## Transcript

An interesting example of how to use the Approximation Theorem is to consider the situation where we have a collection of points, and we want to find the polynomial that comes closest to having these points on them. Calculus tackles this problem using equations, but this is linear algebra, so we want to use vectors and matrices to find our answer. And I mentioned the Approximation Theorem because we are going to set up a vector y of our data points, and have our subspace be the set of all polynomials of the appropriate degree, translated into Rn, of course. So the idea will be that we are looking for the vector or polynomial that is closest to y.

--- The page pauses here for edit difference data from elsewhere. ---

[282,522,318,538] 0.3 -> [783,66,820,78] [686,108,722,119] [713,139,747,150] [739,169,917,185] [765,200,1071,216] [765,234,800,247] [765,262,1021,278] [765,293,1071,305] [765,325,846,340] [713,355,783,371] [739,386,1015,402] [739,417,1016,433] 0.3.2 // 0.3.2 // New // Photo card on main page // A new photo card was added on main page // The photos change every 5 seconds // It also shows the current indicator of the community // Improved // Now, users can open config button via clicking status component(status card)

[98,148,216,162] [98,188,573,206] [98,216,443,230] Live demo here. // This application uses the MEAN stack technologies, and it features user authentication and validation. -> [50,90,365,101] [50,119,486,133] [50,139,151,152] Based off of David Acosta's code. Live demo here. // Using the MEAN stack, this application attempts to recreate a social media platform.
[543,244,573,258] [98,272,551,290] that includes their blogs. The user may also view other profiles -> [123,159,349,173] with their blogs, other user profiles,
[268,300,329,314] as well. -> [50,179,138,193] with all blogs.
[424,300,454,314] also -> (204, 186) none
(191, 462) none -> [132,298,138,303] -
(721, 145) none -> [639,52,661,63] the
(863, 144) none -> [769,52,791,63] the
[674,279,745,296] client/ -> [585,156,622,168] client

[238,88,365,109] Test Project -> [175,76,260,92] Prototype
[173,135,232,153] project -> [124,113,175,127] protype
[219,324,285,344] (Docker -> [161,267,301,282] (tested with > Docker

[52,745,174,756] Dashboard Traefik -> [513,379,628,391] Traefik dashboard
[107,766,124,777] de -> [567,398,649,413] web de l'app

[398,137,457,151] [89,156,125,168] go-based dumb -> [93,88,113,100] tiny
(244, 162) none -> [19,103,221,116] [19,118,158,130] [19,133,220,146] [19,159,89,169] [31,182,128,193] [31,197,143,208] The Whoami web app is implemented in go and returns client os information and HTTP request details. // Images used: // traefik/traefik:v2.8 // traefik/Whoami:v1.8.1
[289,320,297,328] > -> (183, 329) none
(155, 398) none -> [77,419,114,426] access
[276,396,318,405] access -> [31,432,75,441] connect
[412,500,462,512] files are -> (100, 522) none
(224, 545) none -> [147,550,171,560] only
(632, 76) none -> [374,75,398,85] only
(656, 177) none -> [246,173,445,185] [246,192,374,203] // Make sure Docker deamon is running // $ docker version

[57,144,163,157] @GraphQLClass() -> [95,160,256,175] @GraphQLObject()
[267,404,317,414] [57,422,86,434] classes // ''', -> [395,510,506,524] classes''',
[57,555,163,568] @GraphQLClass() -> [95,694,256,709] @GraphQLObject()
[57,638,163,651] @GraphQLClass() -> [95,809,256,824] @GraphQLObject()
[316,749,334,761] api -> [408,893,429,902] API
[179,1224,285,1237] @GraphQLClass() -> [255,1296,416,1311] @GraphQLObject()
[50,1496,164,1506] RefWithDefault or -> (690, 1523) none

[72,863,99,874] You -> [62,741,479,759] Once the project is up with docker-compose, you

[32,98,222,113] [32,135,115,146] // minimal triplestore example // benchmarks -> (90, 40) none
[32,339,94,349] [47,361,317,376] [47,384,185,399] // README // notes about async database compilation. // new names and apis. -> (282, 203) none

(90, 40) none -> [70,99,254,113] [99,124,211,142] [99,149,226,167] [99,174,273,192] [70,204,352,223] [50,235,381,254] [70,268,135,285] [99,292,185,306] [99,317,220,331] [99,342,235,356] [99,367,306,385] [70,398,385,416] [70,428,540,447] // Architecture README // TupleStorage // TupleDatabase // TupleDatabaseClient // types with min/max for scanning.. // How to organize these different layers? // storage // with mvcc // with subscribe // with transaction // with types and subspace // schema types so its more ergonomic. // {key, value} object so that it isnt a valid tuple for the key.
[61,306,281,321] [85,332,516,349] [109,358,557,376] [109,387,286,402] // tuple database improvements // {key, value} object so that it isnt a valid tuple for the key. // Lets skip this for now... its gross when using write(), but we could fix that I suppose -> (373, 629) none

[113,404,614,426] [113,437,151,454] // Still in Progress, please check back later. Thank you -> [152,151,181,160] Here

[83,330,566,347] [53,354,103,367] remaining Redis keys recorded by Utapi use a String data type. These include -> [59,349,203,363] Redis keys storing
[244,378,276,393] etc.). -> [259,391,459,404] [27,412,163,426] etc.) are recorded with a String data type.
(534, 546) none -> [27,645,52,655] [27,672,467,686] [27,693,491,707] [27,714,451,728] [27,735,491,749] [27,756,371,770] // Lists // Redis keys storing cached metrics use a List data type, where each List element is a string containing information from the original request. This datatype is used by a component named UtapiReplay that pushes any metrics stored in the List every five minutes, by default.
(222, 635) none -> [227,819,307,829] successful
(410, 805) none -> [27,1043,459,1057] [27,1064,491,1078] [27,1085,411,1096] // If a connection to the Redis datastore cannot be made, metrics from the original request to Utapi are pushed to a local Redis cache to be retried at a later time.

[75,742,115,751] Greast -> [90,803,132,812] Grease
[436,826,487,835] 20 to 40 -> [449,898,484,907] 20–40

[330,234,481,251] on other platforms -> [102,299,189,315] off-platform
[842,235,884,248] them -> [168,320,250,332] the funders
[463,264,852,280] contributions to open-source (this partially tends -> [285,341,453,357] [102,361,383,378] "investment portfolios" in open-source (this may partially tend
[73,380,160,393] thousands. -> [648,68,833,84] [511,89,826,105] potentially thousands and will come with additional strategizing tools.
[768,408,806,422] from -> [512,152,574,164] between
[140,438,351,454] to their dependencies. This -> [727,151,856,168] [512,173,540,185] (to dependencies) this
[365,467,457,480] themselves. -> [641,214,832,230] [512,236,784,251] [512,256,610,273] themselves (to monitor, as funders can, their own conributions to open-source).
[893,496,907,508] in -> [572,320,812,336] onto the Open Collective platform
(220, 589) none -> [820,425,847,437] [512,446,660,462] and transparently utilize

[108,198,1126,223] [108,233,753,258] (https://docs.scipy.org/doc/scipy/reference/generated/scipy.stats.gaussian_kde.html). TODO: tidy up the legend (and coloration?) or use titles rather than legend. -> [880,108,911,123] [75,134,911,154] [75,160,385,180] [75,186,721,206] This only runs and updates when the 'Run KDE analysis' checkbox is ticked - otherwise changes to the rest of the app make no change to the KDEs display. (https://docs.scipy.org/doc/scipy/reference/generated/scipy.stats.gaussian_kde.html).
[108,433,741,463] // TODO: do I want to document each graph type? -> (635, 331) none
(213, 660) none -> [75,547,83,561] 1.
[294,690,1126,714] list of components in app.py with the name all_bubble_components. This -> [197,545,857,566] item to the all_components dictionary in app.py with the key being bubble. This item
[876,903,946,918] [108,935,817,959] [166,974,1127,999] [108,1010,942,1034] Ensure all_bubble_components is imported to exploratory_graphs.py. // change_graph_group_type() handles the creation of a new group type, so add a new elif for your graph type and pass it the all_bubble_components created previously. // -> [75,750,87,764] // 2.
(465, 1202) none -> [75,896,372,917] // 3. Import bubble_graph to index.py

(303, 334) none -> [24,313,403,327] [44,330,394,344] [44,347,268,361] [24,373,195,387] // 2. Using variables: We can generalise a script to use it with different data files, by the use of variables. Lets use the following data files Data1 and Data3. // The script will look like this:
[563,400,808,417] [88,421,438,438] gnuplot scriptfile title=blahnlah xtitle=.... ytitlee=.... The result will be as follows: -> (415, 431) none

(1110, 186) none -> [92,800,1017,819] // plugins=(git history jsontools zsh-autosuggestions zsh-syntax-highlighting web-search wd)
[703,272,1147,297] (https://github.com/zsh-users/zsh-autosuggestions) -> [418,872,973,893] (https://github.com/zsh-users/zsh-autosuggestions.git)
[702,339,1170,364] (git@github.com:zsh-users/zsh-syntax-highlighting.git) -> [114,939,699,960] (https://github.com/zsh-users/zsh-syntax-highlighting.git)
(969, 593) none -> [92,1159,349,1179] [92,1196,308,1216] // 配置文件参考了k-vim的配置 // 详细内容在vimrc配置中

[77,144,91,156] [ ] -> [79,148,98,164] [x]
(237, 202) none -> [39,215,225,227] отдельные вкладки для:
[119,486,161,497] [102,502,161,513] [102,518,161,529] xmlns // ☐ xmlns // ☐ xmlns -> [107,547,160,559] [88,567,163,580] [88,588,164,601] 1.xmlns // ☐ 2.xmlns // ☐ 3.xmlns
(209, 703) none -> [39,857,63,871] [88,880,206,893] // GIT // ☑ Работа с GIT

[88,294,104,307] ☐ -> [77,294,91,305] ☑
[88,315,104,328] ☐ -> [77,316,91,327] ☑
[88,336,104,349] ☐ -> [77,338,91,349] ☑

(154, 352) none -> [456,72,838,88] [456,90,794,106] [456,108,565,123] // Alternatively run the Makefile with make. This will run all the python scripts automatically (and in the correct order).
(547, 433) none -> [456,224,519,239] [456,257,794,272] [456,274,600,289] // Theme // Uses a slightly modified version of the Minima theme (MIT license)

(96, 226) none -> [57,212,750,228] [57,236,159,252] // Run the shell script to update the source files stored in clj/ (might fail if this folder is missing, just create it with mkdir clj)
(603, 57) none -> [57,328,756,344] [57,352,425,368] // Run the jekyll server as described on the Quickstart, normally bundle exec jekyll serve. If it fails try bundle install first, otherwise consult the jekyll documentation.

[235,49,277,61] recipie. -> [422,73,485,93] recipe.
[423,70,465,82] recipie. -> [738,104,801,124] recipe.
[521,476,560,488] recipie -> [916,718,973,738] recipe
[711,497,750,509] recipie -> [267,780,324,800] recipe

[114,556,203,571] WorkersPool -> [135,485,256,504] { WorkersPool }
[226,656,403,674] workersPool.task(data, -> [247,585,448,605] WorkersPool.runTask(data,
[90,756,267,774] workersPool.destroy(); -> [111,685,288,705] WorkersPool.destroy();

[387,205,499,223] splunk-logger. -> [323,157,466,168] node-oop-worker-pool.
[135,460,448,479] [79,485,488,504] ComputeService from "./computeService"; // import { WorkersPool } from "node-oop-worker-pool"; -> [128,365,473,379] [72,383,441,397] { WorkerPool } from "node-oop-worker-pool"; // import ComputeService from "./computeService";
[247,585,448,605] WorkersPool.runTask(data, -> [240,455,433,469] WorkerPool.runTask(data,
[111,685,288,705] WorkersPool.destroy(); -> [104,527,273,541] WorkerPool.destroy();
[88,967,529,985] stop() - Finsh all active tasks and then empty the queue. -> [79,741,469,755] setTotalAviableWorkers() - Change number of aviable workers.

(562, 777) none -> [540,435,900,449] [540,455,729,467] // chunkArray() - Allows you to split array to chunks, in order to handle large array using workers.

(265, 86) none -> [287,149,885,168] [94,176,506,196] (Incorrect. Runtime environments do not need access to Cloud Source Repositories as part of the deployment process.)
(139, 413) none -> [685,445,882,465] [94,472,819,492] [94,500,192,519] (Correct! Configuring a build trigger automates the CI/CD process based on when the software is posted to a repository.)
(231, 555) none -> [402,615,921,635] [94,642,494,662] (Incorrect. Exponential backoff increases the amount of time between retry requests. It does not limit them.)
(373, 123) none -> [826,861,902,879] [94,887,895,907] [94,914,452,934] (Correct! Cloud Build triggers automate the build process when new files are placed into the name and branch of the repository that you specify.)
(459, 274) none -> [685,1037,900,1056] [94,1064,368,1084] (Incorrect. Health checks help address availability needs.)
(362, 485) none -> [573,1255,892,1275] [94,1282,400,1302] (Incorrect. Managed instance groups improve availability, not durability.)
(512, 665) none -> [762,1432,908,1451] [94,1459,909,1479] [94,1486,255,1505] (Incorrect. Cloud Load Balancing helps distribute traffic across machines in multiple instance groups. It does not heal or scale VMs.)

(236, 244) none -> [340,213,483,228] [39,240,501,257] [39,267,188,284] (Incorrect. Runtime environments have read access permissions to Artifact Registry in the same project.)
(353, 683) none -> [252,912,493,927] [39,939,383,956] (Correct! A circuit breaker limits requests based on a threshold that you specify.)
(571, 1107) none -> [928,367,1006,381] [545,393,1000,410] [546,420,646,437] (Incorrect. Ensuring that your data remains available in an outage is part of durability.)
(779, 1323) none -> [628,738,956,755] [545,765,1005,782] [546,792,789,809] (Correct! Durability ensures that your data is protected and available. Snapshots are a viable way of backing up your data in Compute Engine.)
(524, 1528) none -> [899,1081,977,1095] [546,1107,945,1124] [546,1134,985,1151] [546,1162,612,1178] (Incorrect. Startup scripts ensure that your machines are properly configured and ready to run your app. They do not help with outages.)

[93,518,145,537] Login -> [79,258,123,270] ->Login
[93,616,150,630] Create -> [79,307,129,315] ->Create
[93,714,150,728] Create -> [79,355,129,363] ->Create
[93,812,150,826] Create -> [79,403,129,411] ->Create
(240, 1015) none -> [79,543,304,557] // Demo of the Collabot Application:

The technique we use is best derived while doing an example. So let’s try to find the equation of the form y = a + bt, the equation of a line, that best fits the points {(1, 7), (2, 10), and (3, 12)}. Well, the first thing we need to decide is what we mean by “best fit”. In general, we want to compare the difference between our data points and our equation, and make that difference as small as possible. So first, we’d better calculate the difference. Our data point (1, 7) will be compared with the point (1, a + b) on the line. Calculating the difference between them, we get the point (0, 7 – a – b). Our data point (2, 10) will be compared with the point (2, a + 2b) on the line. Taking the difference, we get the point (0, 10 – a – 2b). Our data point (3, 12) will be compared with the point (3, a + 3b) on the line. Taking their difference, we get the point (0, 12 – a – 3b).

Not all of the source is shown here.